EXERCISE BRIEF
Where an entry contains an image, skip the image and print the rest exactly.

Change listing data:
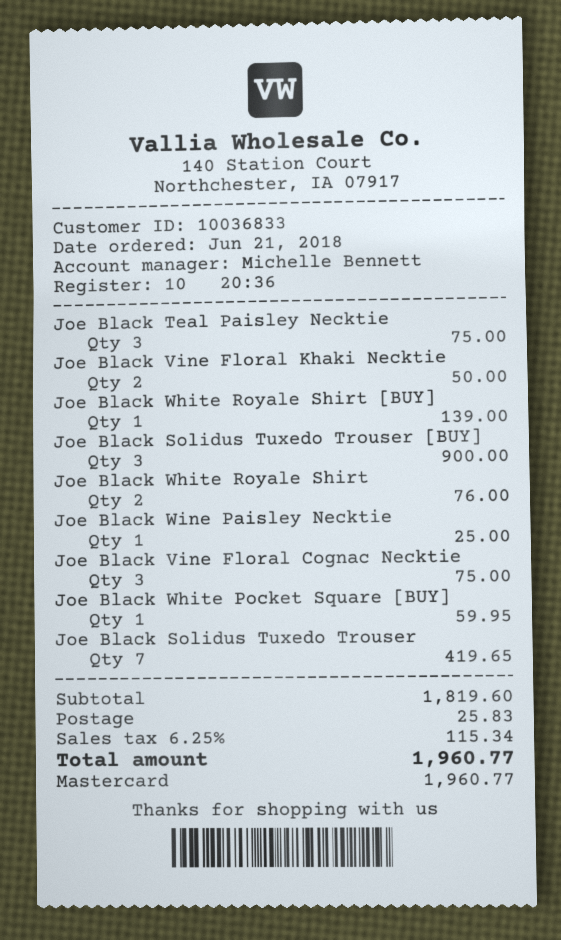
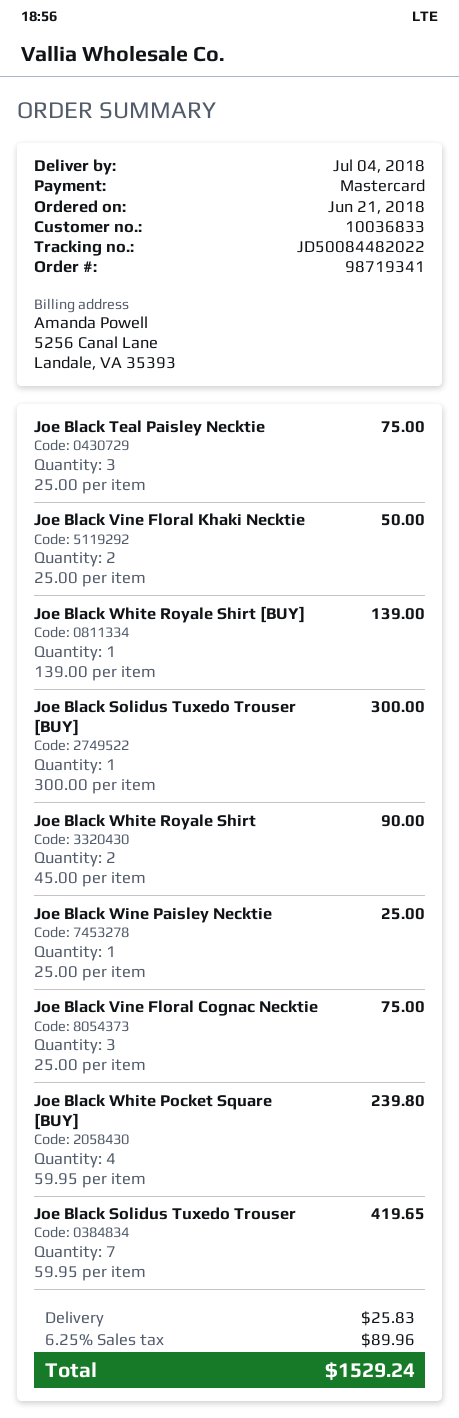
Joe Black Solidus Tuxedo Trouser [BUY]: 3 for 900.00 -> 1 for 300.00
Joe Black White Royale Shirt: 2 for 76.00 -> 2 for 90.00
Joe Black White Pocket Square [BUY]: 1 for 59.95 -> 4 for 239.80
tax: 6.25% = 115.34 -> 6.25% = 89.96
total: 1960.77 -> 1529.24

REPLY TO THE EXERCISE
Joe Black Solidus Tuxedo Trouser [BUY]: 3 for 900.00 -> 1 for 300.00
Joe Black White Royale Shirt: 2 for 76.00 -> 2 for 90.00
Joe Black White Pocket Square [BUY]: 1 for 59.95 -> 4 for 239.80
tax: 6.25% = 115.34 -> 6.25% = 89.96
total: 1960.77 -> 1529.24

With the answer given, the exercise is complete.